◆ Exercise goal ◆
Quote the entries below from the line with "(262, 374) none -> (458, 219) //" through the line with "[661,510,754,527] Obsidian ->", both ends included, and only those lines.

◆ Records shown ◆

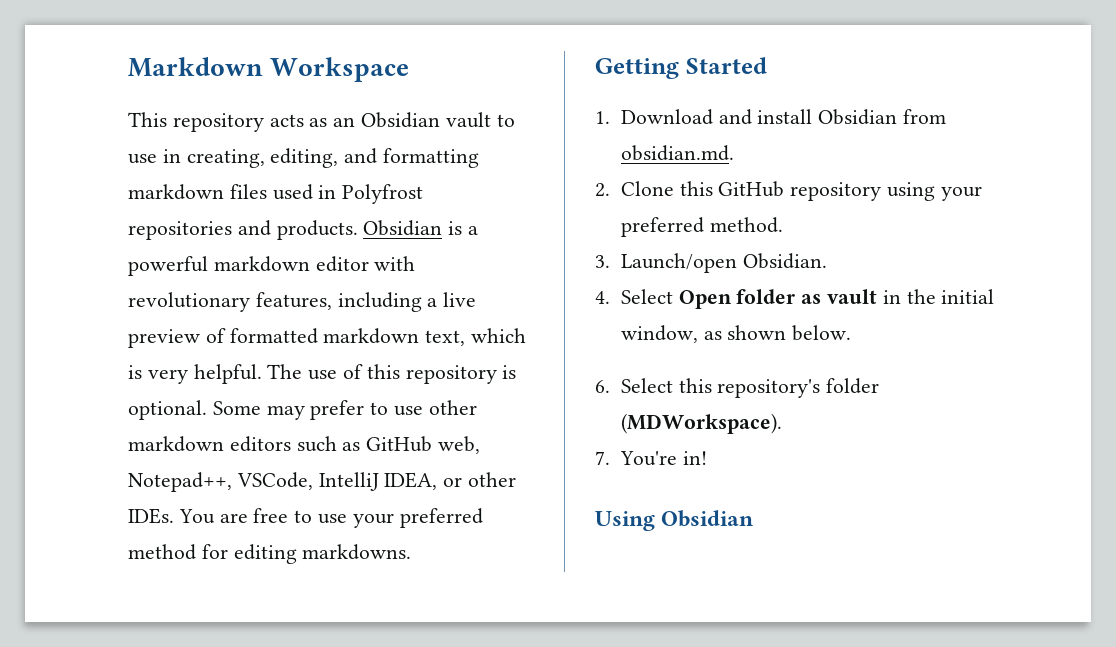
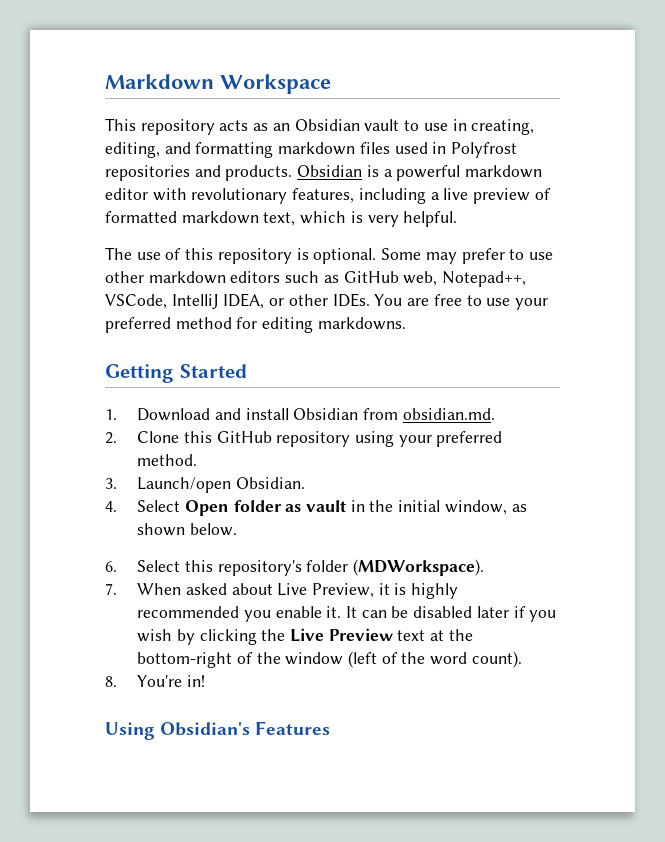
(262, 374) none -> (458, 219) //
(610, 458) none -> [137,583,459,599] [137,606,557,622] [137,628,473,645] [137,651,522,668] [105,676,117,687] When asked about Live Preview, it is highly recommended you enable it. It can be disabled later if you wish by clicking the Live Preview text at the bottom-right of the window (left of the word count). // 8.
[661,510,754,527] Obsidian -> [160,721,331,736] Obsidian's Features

--

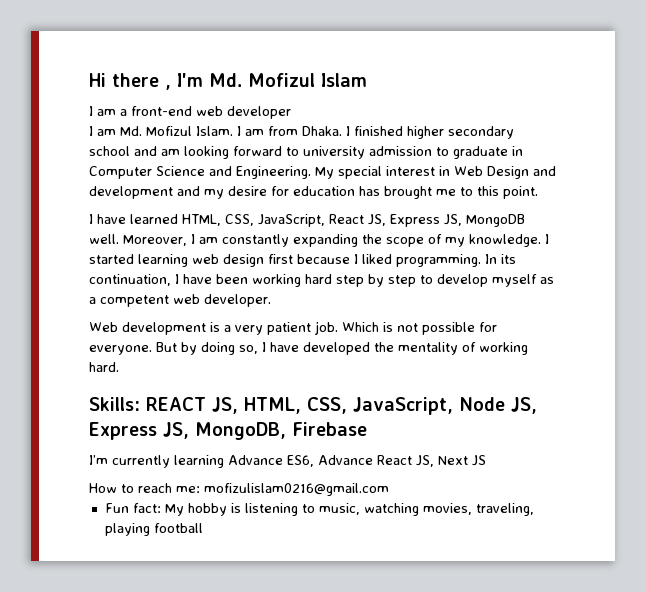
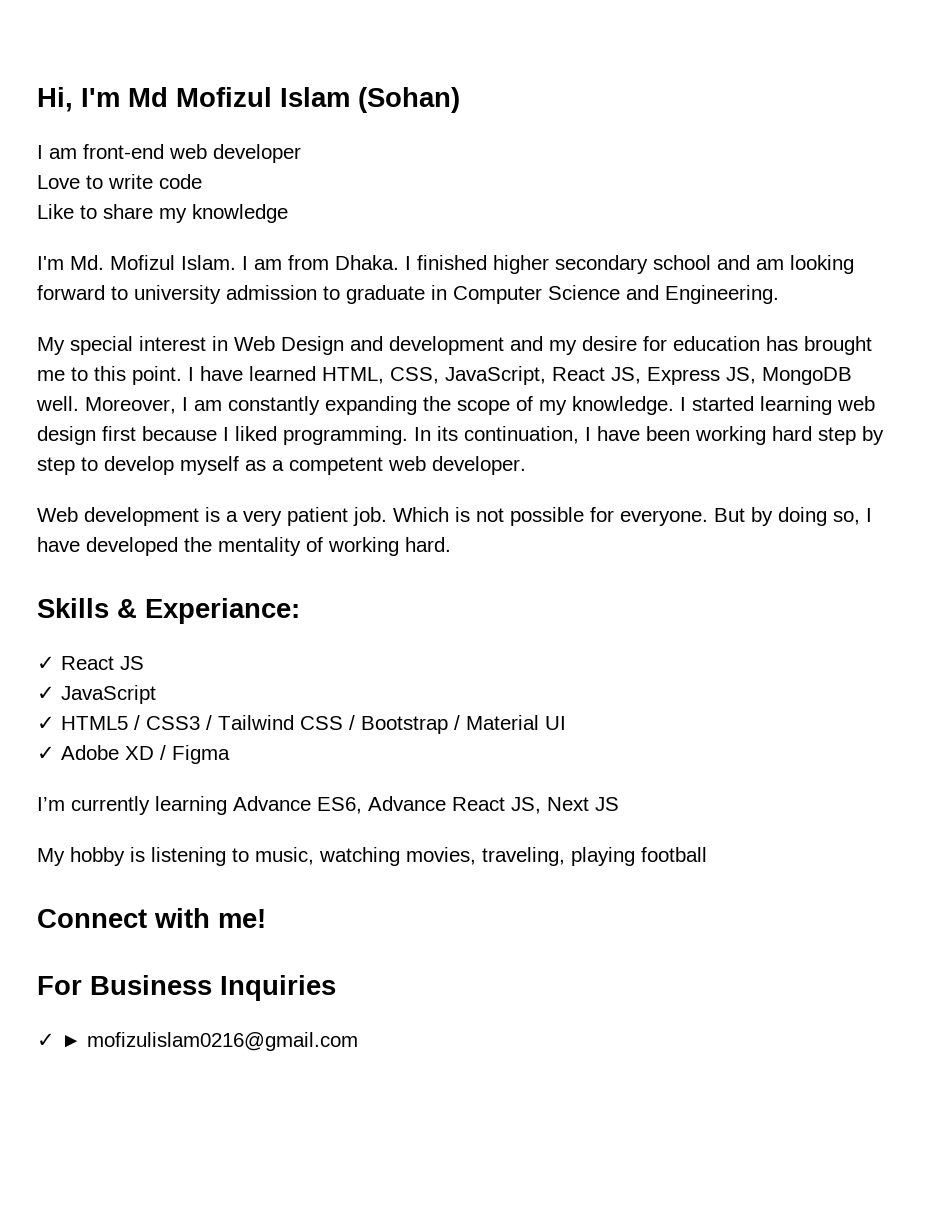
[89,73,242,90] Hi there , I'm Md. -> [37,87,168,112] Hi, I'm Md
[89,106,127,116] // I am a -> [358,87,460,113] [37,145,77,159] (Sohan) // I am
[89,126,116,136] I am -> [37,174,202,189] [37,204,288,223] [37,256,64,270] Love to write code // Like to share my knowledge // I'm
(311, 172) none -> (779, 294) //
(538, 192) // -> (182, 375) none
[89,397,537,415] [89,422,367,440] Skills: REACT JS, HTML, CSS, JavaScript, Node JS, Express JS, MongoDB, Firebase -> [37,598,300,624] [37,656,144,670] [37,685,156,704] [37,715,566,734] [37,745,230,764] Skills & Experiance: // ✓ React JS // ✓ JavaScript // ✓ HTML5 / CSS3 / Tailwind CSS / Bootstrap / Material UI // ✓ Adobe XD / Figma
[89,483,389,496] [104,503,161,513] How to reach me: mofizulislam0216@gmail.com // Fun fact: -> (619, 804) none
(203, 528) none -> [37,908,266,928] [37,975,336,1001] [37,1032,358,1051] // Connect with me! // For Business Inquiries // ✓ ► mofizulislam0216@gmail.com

◆ Task solution ◆
(262, 374) none -> (458, 219) //
(610, 458) none -> [137,583,459,599] [137,606,557,622] [137,628,473,645] [137,651,522,668] [105,676,117,687] When asked about Live Preview, it is highly recommended you enable it. It can be disabled later if you wish by clicking the Live Preview text at the bottom-right of the window (left of the word count). // 8.
[661,510,754,527] Obsidian -> [160,721,331,736] Obsidian's Features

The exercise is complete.